# Task details
For the data below, work out how many lines include the string "font" and report only the number.

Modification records
=== Section Start ===
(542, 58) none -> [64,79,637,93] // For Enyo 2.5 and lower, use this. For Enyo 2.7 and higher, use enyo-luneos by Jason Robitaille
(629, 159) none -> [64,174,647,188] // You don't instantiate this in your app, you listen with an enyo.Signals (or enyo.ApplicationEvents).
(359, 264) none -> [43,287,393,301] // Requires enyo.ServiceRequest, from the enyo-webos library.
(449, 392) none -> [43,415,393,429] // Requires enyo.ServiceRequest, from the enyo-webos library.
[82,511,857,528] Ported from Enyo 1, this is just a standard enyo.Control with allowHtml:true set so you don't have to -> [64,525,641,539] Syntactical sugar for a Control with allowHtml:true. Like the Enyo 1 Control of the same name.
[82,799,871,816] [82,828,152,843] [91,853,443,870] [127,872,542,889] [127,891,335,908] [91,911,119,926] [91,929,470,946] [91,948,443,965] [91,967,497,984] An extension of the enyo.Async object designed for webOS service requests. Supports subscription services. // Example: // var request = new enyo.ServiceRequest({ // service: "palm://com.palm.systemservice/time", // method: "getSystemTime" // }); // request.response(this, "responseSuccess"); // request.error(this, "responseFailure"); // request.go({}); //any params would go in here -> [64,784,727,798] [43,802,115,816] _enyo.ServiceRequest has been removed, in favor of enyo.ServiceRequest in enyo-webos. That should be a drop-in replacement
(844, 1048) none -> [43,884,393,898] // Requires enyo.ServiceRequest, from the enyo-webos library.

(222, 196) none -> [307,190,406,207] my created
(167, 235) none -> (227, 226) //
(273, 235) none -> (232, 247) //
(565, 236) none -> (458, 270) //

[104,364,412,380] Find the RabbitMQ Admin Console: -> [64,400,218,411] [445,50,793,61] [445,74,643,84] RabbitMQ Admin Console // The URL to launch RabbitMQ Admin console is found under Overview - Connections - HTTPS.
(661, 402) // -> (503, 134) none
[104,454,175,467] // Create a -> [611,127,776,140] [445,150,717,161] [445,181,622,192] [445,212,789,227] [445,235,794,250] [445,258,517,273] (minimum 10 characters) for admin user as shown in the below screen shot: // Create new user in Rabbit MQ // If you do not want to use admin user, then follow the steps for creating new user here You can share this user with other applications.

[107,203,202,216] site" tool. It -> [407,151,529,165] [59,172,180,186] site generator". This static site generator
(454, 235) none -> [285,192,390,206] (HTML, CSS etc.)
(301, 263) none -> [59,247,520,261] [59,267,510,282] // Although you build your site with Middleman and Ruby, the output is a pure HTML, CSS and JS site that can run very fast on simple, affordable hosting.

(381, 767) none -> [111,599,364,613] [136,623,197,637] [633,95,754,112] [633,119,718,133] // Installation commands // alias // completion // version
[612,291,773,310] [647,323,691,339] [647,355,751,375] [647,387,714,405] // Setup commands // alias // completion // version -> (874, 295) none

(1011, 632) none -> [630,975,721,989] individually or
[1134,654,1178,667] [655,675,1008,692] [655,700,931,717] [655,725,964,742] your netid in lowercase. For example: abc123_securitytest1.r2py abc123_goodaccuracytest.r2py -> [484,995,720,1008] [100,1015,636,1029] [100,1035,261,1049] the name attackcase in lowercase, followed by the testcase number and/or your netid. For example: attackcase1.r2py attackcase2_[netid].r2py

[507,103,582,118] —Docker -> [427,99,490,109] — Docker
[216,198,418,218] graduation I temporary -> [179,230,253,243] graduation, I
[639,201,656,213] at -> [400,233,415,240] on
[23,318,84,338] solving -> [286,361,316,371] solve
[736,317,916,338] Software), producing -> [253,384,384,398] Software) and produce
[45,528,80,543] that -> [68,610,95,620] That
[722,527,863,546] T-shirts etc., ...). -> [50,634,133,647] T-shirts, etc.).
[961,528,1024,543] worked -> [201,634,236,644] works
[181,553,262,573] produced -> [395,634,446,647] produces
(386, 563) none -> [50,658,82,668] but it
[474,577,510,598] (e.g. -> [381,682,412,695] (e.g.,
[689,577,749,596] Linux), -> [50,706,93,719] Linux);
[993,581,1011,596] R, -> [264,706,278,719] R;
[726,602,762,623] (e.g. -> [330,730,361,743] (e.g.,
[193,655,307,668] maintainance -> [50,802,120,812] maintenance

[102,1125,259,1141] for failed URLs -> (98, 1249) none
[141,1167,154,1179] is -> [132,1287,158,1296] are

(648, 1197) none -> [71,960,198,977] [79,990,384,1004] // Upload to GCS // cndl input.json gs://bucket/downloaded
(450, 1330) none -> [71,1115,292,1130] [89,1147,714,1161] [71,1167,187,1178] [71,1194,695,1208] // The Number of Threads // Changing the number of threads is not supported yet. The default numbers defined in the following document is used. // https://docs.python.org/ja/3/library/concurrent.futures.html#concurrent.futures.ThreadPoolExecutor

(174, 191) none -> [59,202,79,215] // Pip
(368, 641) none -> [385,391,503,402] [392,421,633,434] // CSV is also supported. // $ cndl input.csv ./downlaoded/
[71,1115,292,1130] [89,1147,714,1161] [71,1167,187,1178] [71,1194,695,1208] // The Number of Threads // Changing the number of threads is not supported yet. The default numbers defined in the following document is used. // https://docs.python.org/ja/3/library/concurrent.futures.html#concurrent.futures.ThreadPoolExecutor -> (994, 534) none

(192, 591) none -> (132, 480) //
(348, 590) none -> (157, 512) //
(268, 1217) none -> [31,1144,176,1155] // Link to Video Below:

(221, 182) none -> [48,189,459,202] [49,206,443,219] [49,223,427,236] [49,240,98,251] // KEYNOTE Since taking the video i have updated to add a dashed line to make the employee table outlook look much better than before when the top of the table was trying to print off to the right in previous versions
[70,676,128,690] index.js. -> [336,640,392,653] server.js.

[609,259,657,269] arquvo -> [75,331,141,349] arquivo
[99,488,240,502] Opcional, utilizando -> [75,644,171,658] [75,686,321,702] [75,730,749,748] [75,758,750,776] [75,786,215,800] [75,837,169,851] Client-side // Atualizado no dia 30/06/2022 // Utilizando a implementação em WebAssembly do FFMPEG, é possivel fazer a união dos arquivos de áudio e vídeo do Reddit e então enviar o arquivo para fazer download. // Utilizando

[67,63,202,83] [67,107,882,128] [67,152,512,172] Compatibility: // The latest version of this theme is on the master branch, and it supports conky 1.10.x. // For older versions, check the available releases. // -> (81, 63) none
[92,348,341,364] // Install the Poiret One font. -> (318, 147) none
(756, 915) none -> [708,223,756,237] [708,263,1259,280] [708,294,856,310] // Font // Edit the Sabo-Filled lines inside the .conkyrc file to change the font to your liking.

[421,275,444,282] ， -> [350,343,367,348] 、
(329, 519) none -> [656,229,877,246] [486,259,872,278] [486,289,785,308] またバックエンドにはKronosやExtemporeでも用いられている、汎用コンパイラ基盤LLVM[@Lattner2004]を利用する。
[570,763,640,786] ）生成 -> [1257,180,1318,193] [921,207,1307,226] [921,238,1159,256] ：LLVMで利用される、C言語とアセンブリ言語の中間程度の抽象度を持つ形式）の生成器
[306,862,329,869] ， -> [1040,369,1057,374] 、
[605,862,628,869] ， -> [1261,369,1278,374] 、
=== Section End ===
# Written response
2